◆ Given entries ◆

..........

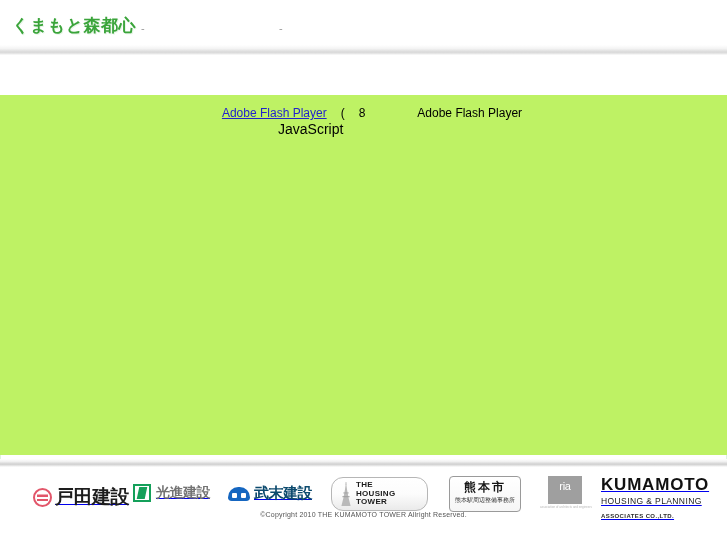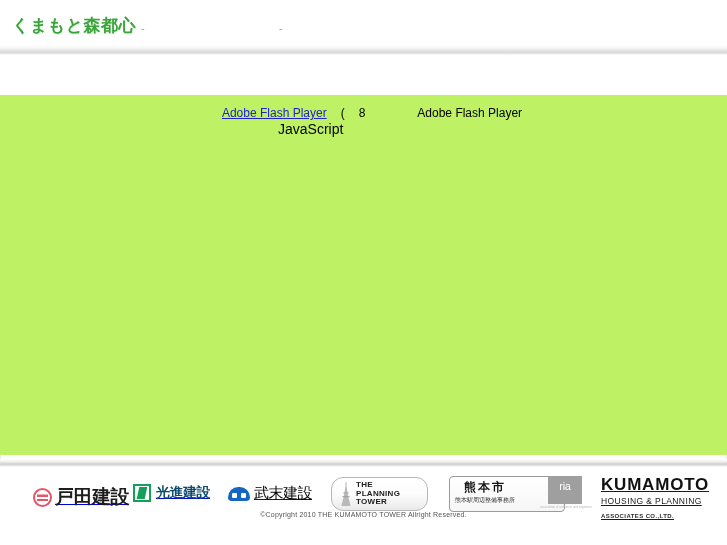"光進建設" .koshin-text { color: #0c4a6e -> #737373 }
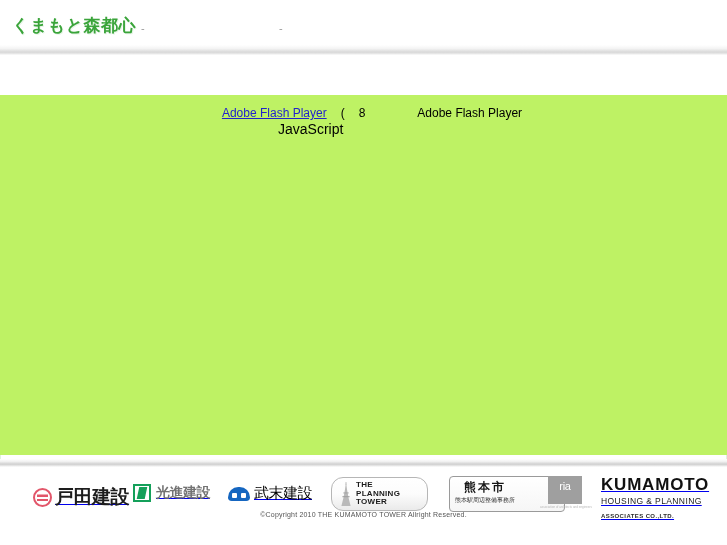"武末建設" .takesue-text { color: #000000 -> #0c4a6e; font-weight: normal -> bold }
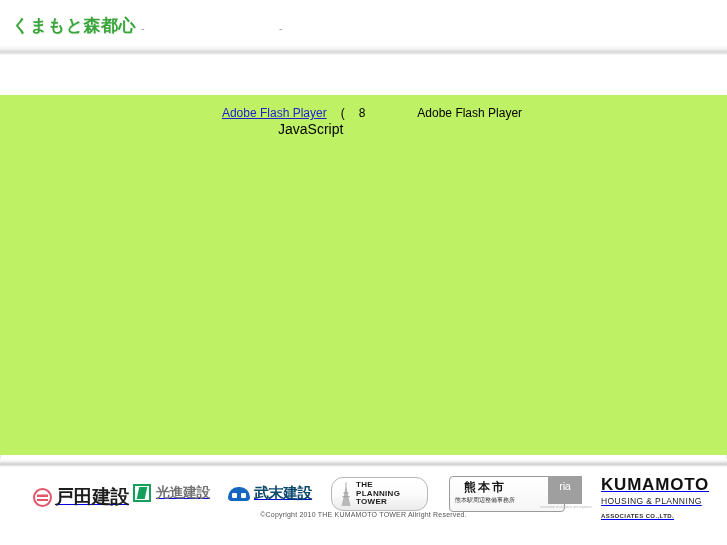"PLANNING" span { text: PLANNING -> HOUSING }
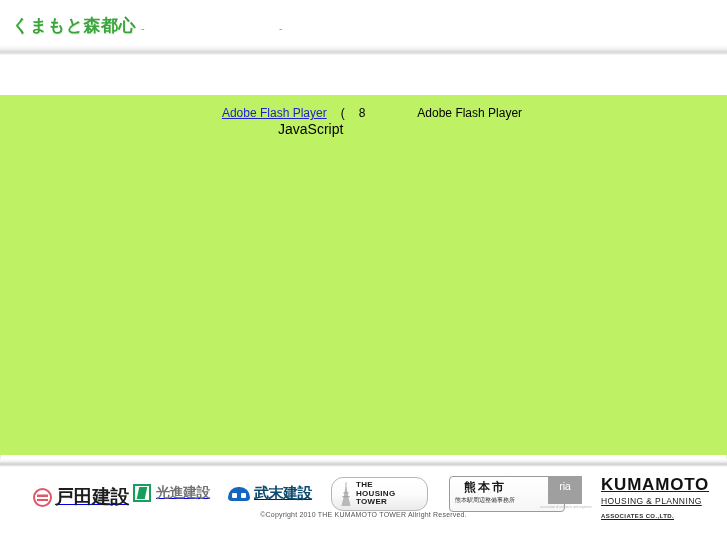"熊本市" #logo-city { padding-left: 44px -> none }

..........

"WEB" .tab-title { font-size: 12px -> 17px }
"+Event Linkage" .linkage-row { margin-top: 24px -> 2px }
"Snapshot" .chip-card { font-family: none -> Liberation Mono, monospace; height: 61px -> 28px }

..........

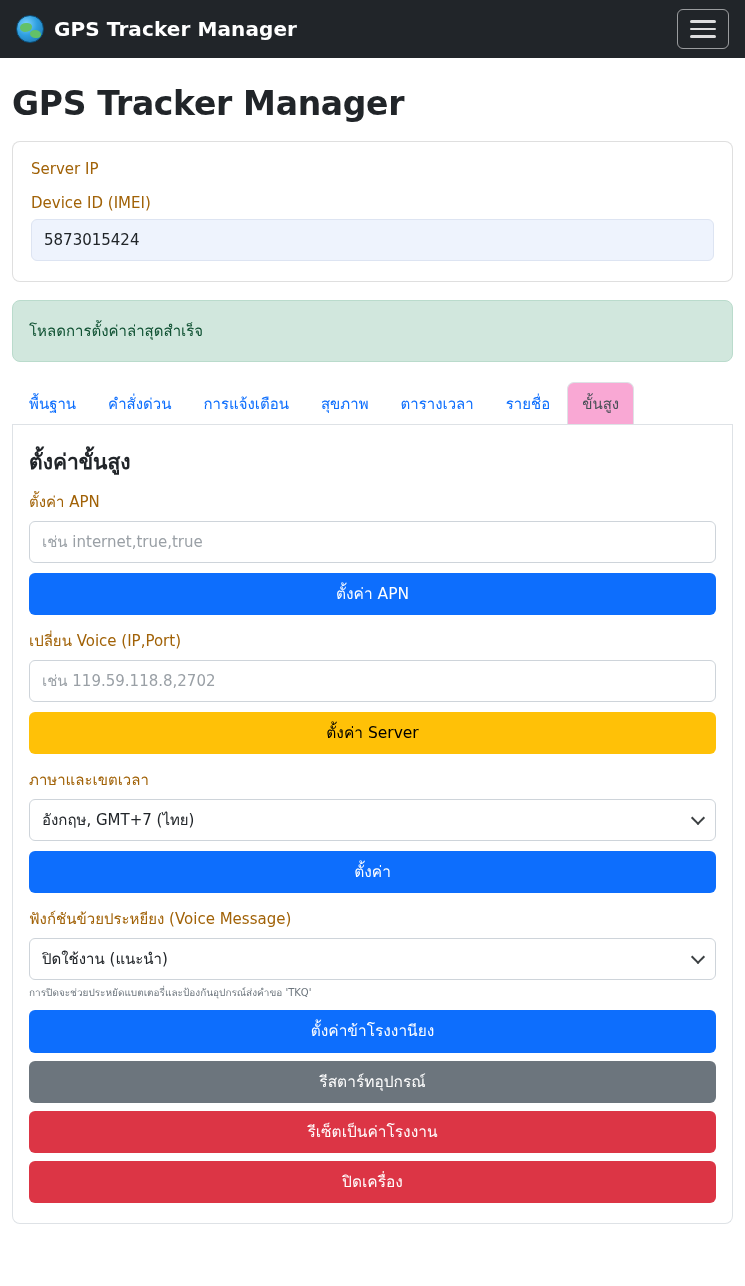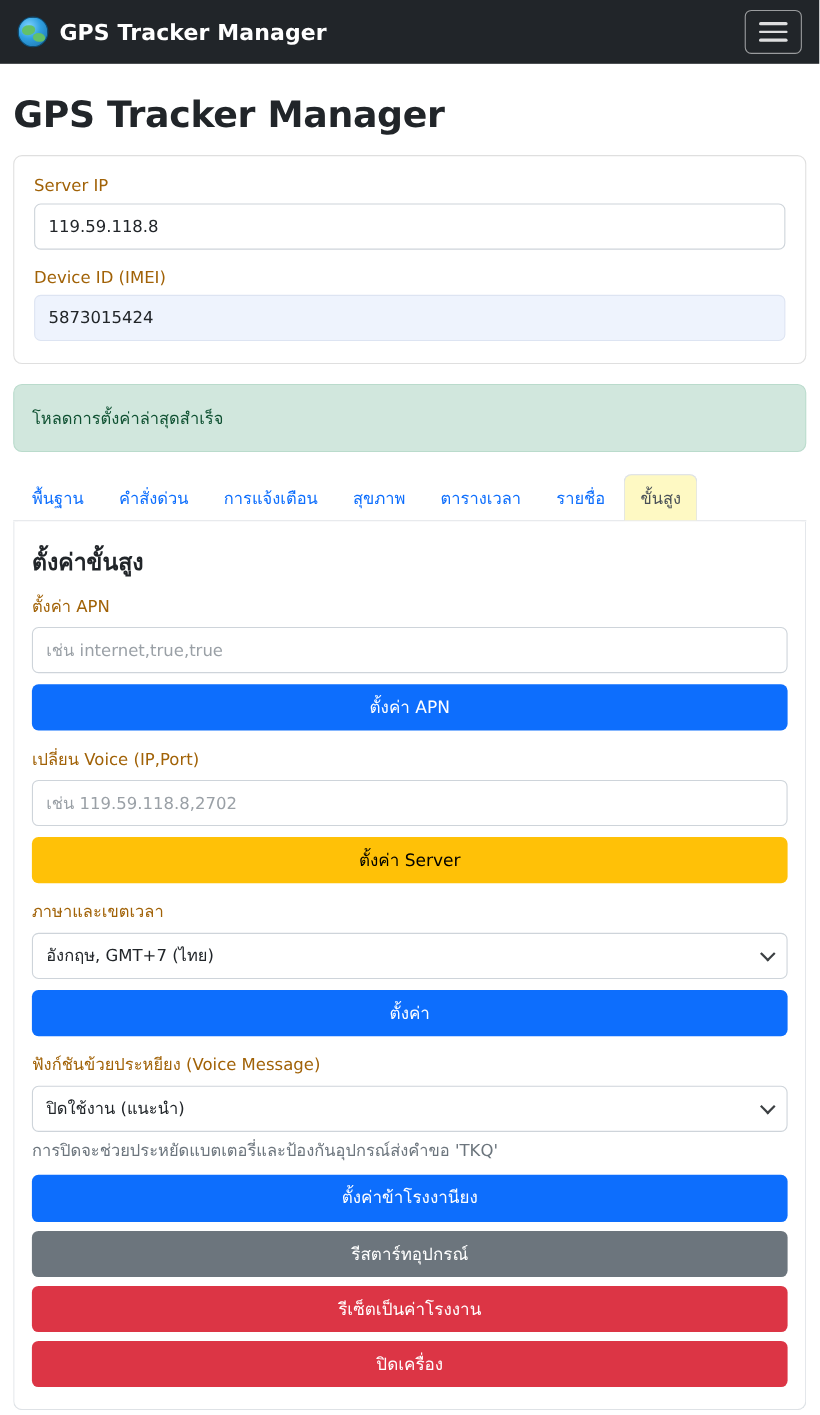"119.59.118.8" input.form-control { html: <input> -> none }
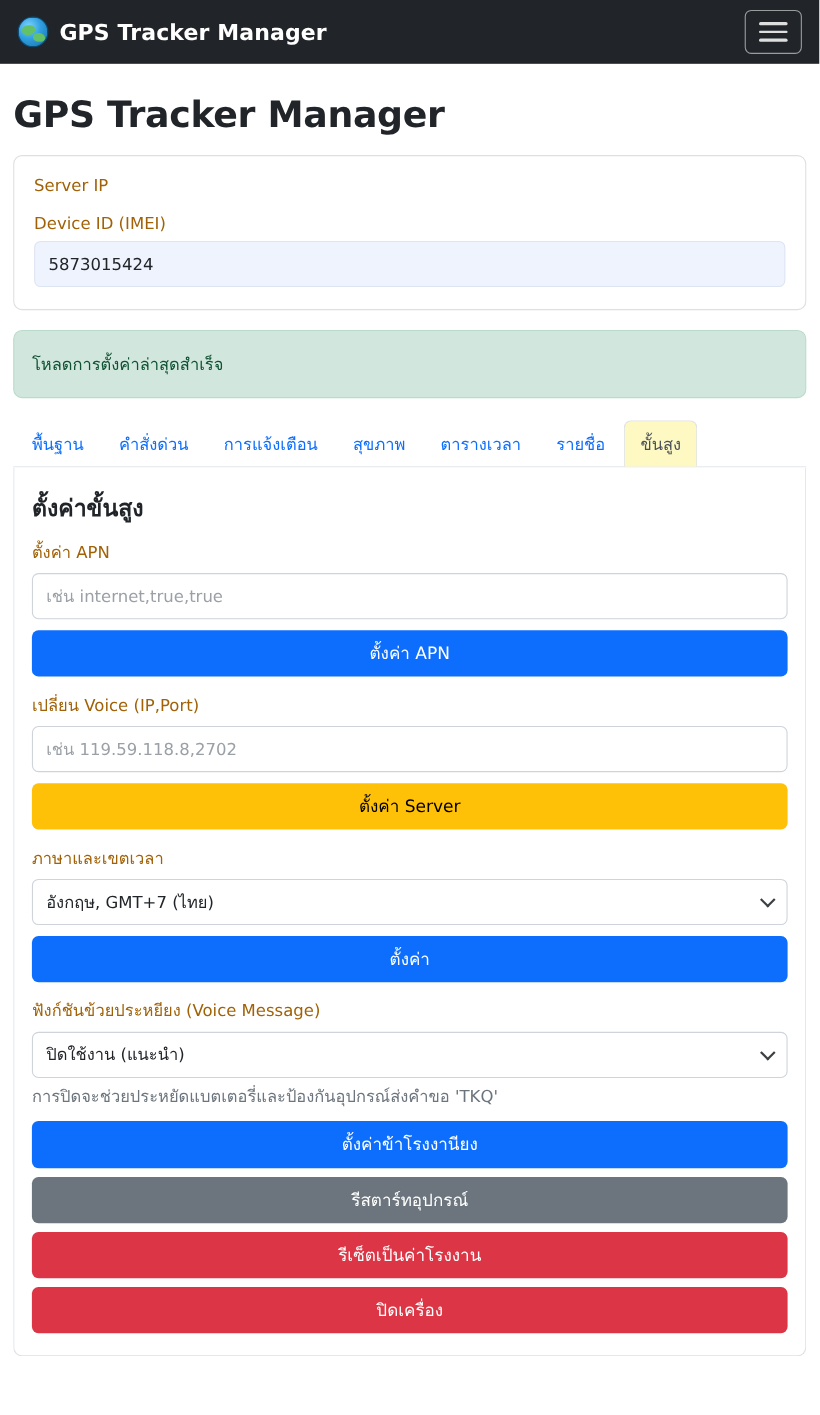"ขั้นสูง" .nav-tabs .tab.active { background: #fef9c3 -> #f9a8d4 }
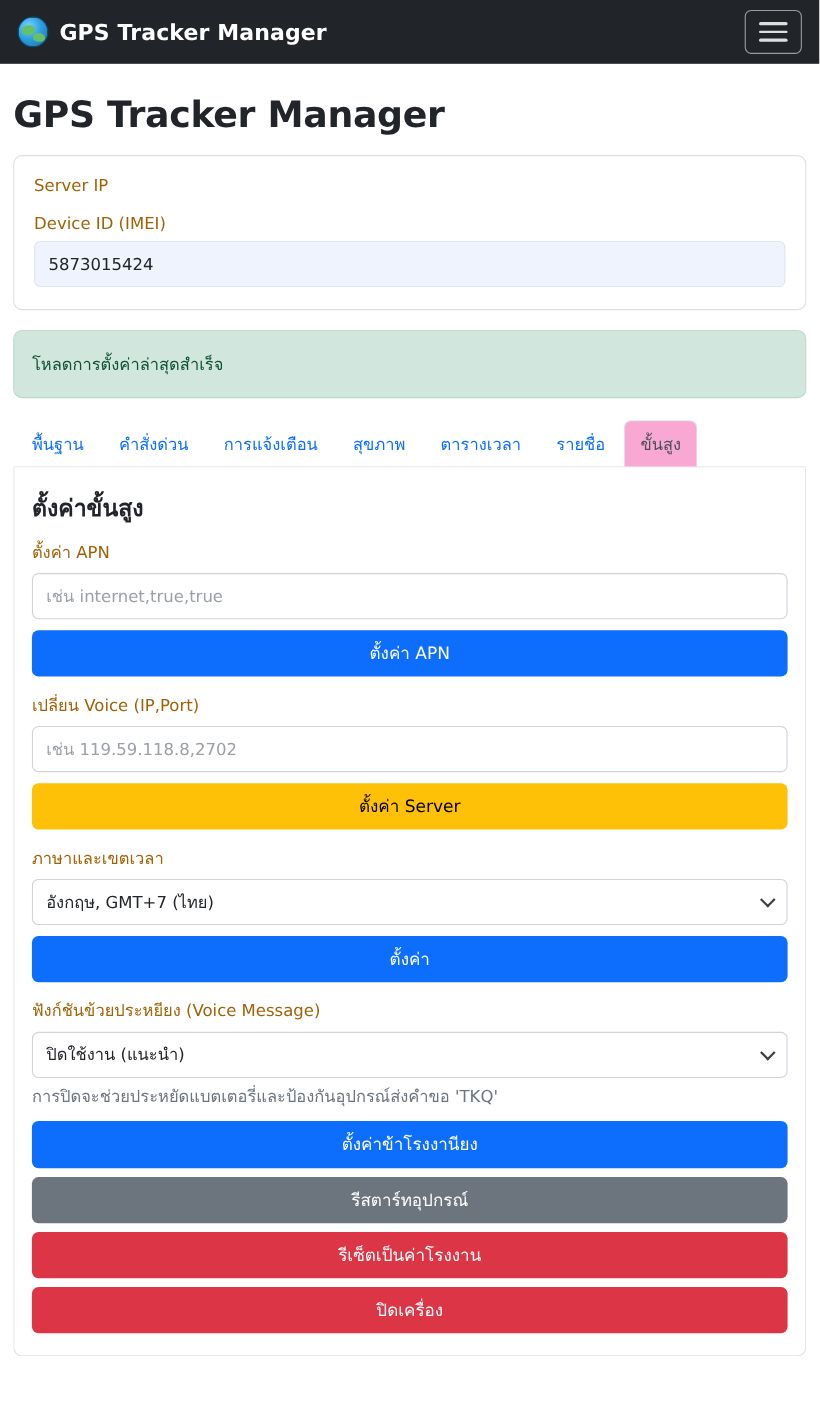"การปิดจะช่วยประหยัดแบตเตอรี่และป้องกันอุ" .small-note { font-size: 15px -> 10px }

..........

◆ Task requirements ◆
Although the records hold pictures, the copy must not; give again exactly the lines from the one with "color: #000000 ->" through the one with "padding-left: 44px ->".

◆ Answer to this problem ◆
"武末建設" .takesue-text { color: #000000 -> #0c4a6e; font-weight: normal -> bold }
"PLANNING" span { text: PLANNING -> HOUSING }
"熊本市" #logo-city { padding-left: 44px -> none }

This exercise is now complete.